Marry Me opens today. I’m going to see it on Tuesday with my girlfriend for a belated Galentine’s Day date. I can tell you now: we’ll love it. It may be a terrible movie, but we will enjoy ourselves and find something to love about it because it looks cheesy and fun and we’re dedicated to having a good time. So there’s my review. Jennifer Lopez was on the Ellen DeGeneres’ show for the first time in a while. Ellen asked Jennifer about her twins, Emme and Max, who are somehow about to turn 14. I don’t know why her twins are perpetually seven years old in my mind. Anyway, since Jennifer is the mother of teenagers, she’s experiencing all the quirks of being a teen mom, like embarrassing them just by existing.
Jennifer Lopez may be a global pop star but to her children, she’s just a mom.
The 52-year-old singer and actress appeared on The Ellen DeGeneres Show Wednesday where she chatted about her 13-year-old twins Max and Emme and revealed that they don’t think she’s as cool as her fans do.
“I’m a very affectionate mom. I like to hug them and kiss them a lot and you know, always talking to them sweet and everything,” she said. “And now they’re like, ‘Mom, no. Don’t get out of the car at school.’ Like that type of thing.”
“It hurts my heart!” Lopez added with a laugh.
DeGeneres then questioned why the singer’s kids would react that way with their mother being such a notable star. Added the Marry Me star, “They love it and they don’t.”
“I think they’re very proud and they love me, I love them,” Lopez continued. “The three of us are like super, super close. But it’s a thing that people know who their mom is. They’re navigating that. They’re teenagers now… their friends know things. There’s so much on the internet…so it’s crazy.”
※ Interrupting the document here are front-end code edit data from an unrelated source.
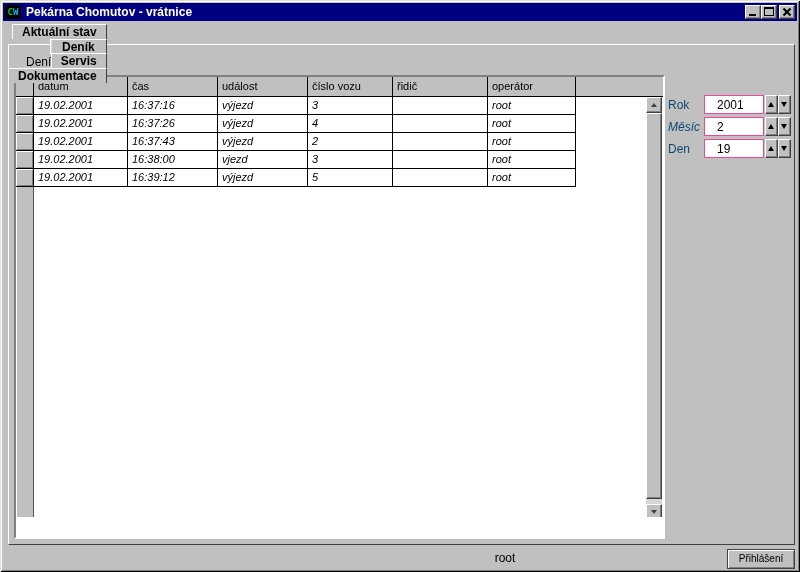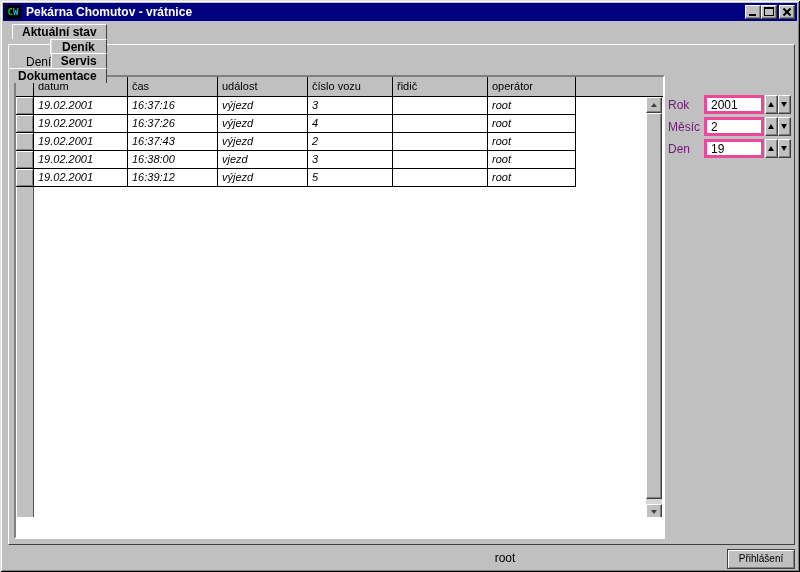--- a/index.html
+++ b/index.html
@@ -139,7 +139,7 @@
     box-shadow: inset -1px -1px 0 #808080;
   }
   
-  .ctrl-label { position: absolute; font-size: 12px; color: #701a75; }
+  .ctrl-label { position: absolute; font-size: 12px; color: #0c4a6e; }
   .lbl-rok   { left: 659px; top: 53px; }
   .lbl-mesic { left: 659px; top: 75px; }
   .lbl-den   { left: 659px; top: 97px; }

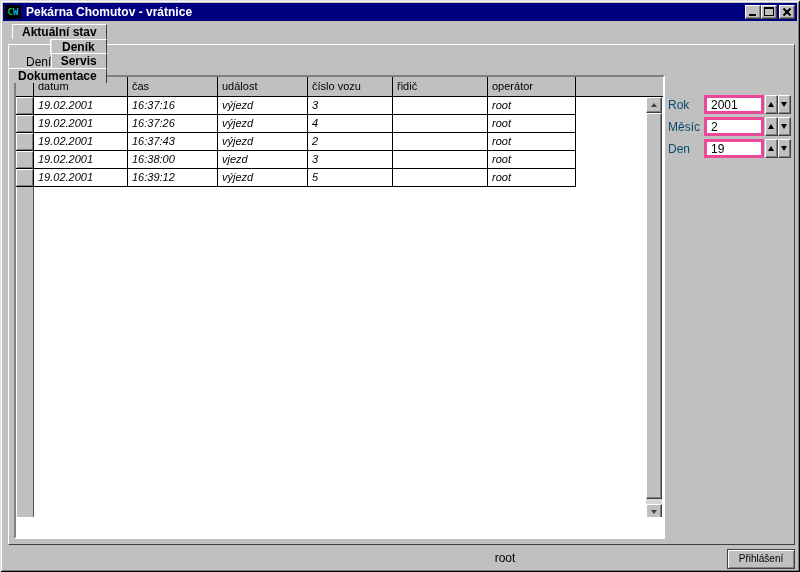--- a/index.html
+++ b/index.html
@@ -145,8 +145,8 @@
   .lbl-den   { left: 659px; top: 97px; }
   .spin-edit {
     position: absolute; left: 695px; width: 60px; height: 19px;
-    background: #fff; border: 3px solid #ec4899;
-    font: 12px/17px "Liberation Sans", sans-serif; padding-left: 4px; color: #000;
+    background: #fff; border: 1px solid #ec4899;
+    font: 12px/17px "Liberation Sans", sans-serif; padding-left: 12px; color: #000;
   }
   .edit-rok { top: 50px; } .edit-mesic { top: 72px; } .edit-den { top: 94px; }
   .spin-pair { position: absolute; left: 756px; width: 26px; height: 19px; display: flex; }

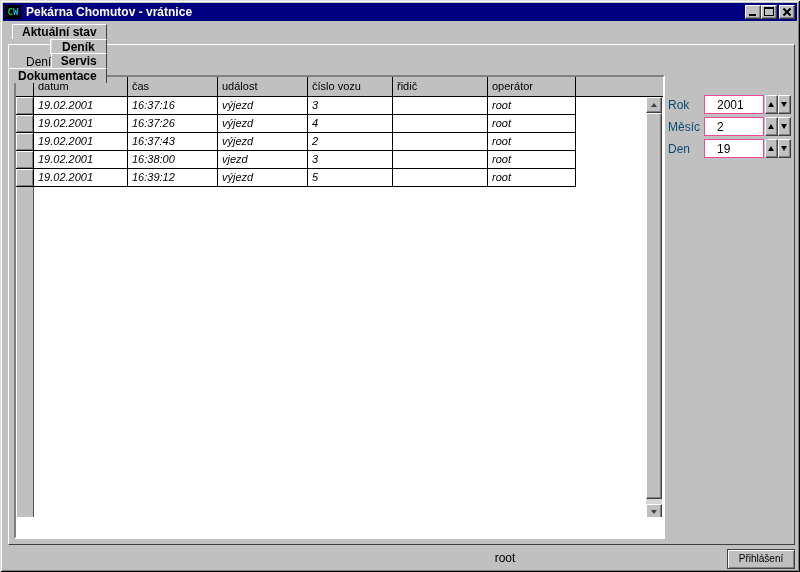--- a/index.html
+++ b/index.html
@@ -141,7 +141,7 @@
   
   .ctrl-label { position: absolute; font-size: 12px; color: #0c4a6e; }
   .lbl-rok   { left: 659px; top: 53px; }
-  .lbl-mesic { left: 659px; top: 75px; }
+  .lbl-mesic { left: 659px; top: 75px; font-style: italic; }
   .lbl-den   { left: 659px; top: 97px; }
   .spin-edit {
     position: absolute; left: 695px; width: 60px; height: 19px;

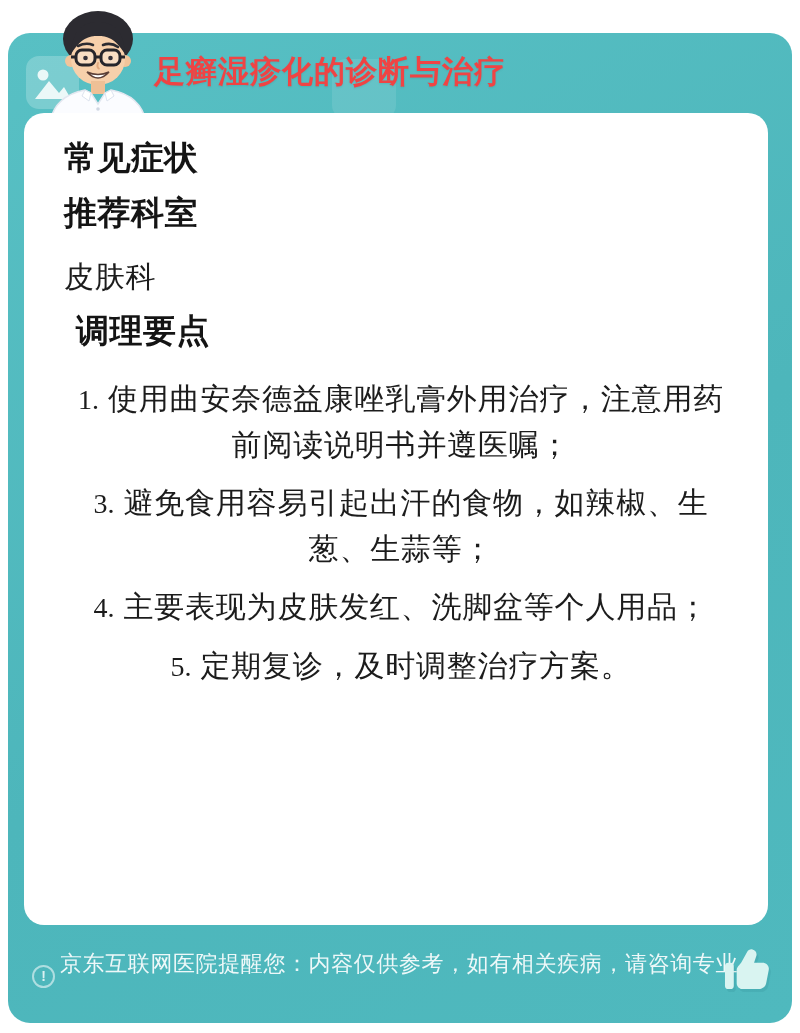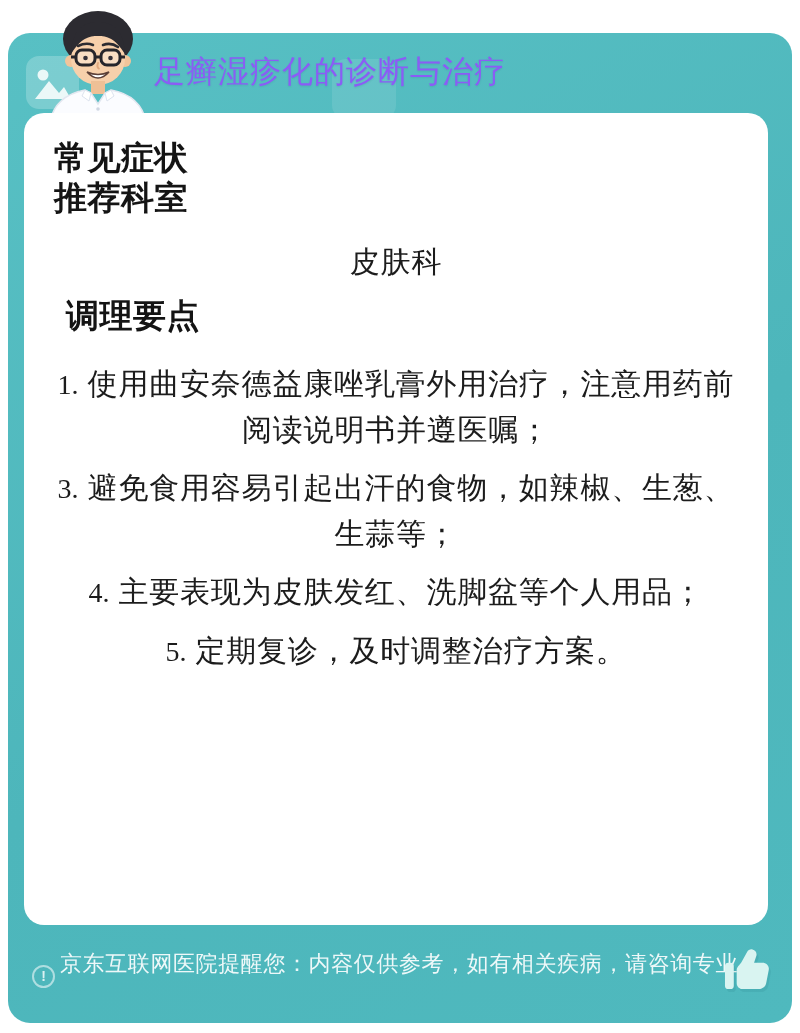--- a/index.html
+++ b/index.html
@@ -36,7 +36,7 @@
   
   .page-title{
     position:absolute;left:154px;top:51px;z-index:2;
-    font-size:31px;font-weight:400;color:#8b5cf6;letter-spacing:1px;
+    font-size:31px;font-weight:700;color:#ef4444;letter-spacing:1px;
     text-shadow:0 1px 2px rgba(0,60,62,0.10);
     white-space:nowrap;
     text-align:right;

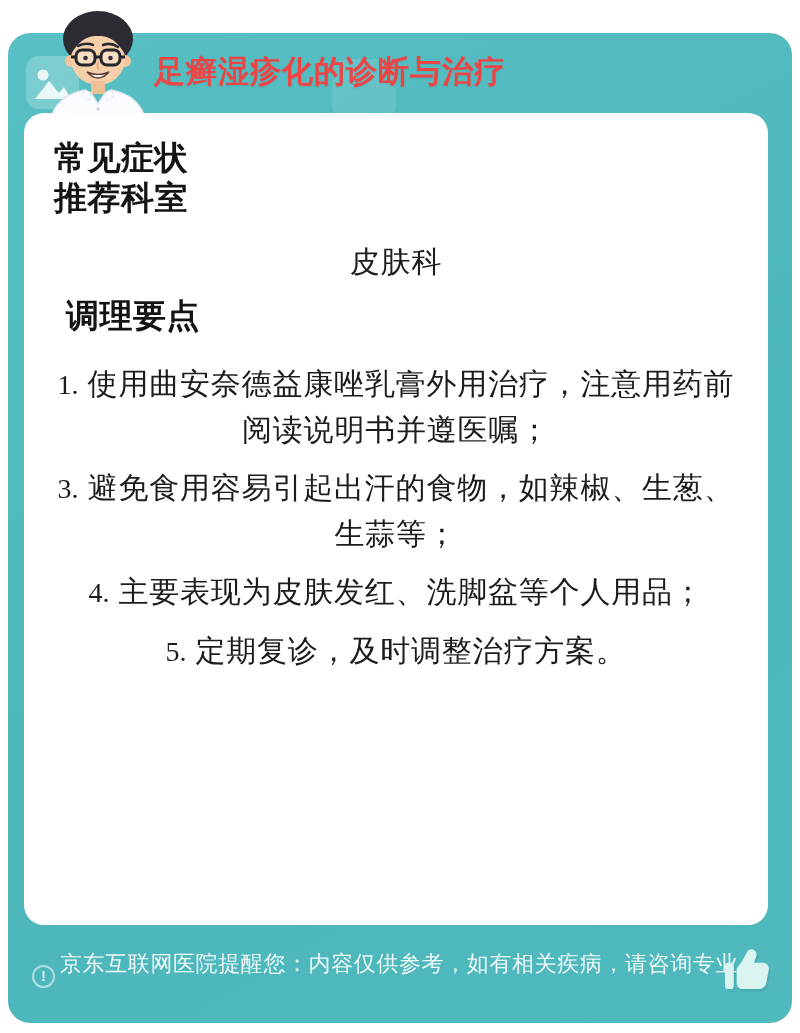--- a/index.html
+++ b/index.html
@@ -45,7 +45,7 @@
   .card{
     position:absolute;left:24px;top:113px;width:744px;height:812px;
     background:#ffffff;border-radius:20px;z-index:4;
-    padding:25px 30px 0 30px;box-sizing:border-box;
+    padding:25px 30px 0 40px;box-sizing:border-box;
   }
   .h-sec{
     margin:0;font-size:33px;line-height:40px;font-weight:700;color:#141414;

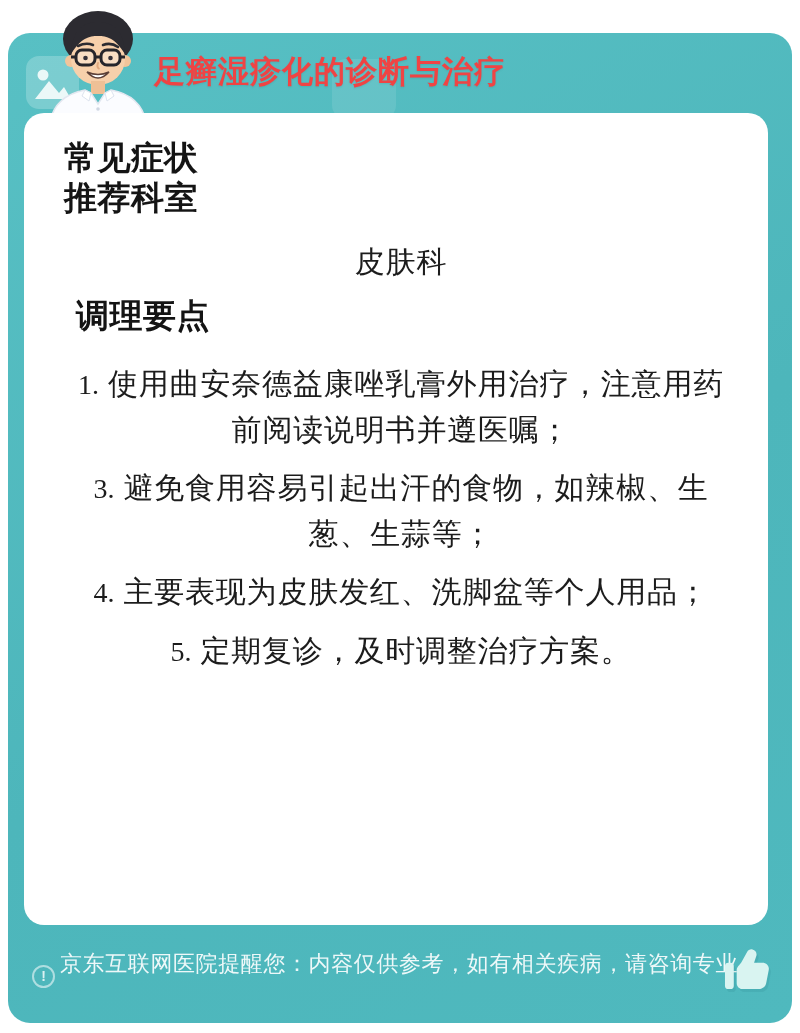--- a/index.html
+++ b/index.html
@@ -51,7 +51,7 @@
     margin:0;font-size:33px;line-height:40px;font-weight:700;color:#141414;
     letter-spacing:0.5px;
   }
-  .h-sec.gap-a{}
+  .h-sec.gap-a{margin-top:15px;}
   .h-sec.gap-b{margin-top:12px;margin-left:12px;}
   .body-text{
     margin:24px 0 0;font-size:30px;line-height:45px;color:#1c1c1c;

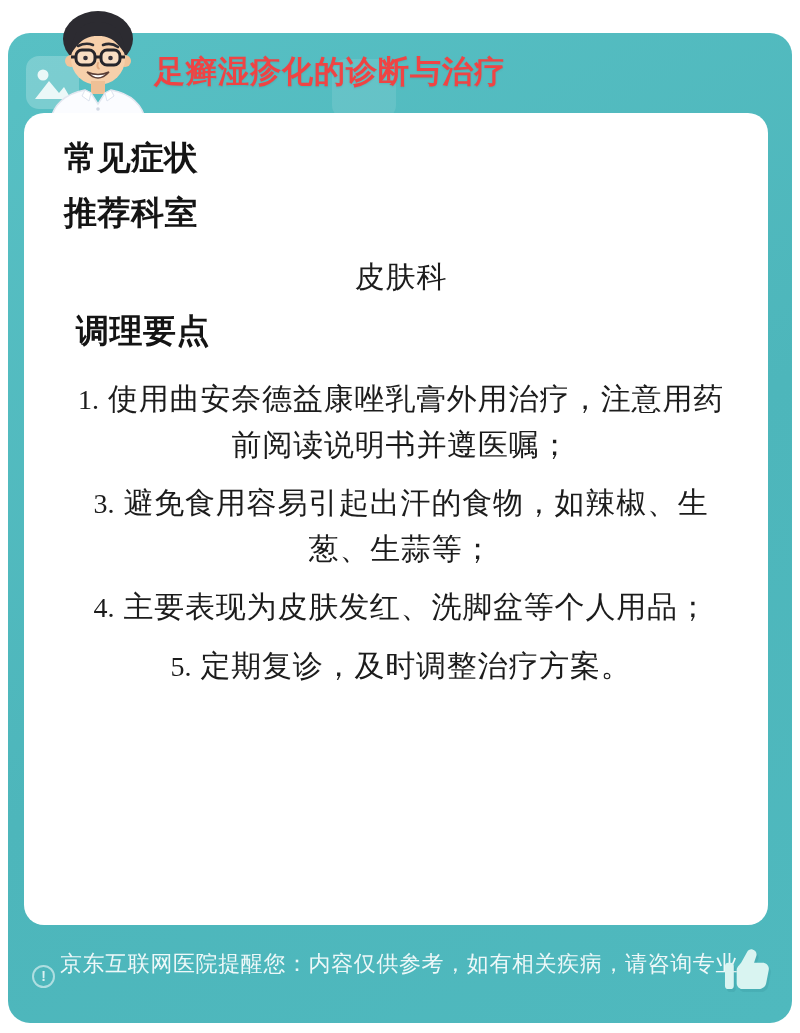--- a/index.html
+++ b/index.html
@@ -60,7 +60,6 @@
   .dept-text{
     margin:21px 0 0;font-size:30px;line-height:45px;color:#1c1c1c;
     letter-spacing:0.8px;
-    text-align:center;
   }
   .care-list{margin-top:25px;}
   .care-item{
This makes me laugh. I feel for poor Jennifer because in this one instance, I can relate to her. Not exactly, because I’m not fawned over by millions everywhere I go, but I’ve been stopped in my tracks by a teen. I image Jennifer decked out in her J.Lo best, strutting across the living room, feeling good – when Emme looks up from her phone, gives her the once over and casually says, “Really? Those boots?” I don’t know how teens get so good at taking us down quickly, like are there classes being taught? But when they want to, they target your joy and suck it right out of your core.
Jennifer expounded a little bit more about her kids being the offspring of someone famous. People didn’t excerpt it, but I posted the segment below. Jennifer said celebrity parents hope to give their child a better life, with financial security and opportunities they didn’t have. But doing so comes, “with a different set of problems, that you never imagined. Like you think, oh this is going to solve everything, and it doesn’t. It gives them a whole different set of issues.” It’s an interesting perspective. Jennifer focused on the information on the Internet that happened before her kids were born and I get that. I had a lot to work out before I had kids. I wouldn’t necessarily want to be judged by who I was then. And I want to be the one to introduce my kids to that person and how she grew. Jennifer doesn’t get that opportunity, nor do her kids.